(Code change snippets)
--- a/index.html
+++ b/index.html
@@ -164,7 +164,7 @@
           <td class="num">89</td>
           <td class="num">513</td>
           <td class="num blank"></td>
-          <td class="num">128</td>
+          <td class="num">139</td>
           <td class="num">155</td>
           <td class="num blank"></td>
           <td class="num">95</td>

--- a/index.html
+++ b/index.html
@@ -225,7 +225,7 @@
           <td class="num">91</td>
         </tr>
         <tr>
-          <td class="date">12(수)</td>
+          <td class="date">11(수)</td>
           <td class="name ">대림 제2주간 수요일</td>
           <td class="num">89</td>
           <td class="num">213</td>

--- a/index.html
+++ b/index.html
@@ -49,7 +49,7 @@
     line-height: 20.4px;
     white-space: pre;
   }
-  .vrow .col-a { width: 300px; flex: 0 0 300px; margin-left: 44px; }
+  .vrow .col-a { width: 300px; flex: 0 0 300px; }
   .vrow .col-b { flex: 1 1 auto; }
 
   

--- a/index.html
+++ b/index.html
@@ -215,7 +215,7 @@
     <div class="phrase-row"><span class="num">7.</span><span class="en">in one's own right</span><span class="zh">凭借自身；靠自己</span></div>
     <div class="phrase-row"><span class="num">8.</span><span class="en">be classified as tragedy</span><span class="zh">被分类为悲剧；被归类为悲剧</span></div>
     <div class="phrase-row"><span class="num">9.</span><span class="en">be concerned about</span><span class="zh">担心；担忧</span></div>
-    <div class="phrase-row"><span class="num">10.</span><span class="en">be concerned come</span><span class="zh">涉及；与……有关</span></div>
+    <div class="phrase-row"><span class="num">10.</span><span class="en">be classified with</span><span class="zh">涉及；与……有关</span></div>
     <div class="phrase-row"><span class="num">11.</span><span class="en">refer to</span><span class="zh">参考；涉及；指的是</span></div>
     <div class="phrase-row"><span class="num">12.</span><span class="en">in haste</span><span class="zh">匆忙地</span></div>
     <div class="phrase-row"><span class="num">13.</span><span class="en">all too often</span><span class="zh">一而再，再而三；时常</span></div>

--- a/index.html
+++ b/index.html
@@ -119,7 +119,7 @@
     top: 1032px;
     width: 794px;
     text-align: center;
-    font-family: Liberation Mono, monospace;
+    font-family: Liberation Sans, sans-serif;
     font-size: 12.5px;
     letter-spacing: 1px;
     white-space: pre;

EXERCISE BRIEF: The answer must contain only the lines from the one with "top: 1032px;" to the end of the entries above, each written out exactly.

TASK RESPONSE:
     top: 1032px;
     width: 794px;
     text-align: center;
-    font-family: Liberation Mono, monospace;
+    font-family: Liberation Sans, sans-serif;
     font-size: 12.5px;
     letter-spacing: 1px;
     white-space: pre;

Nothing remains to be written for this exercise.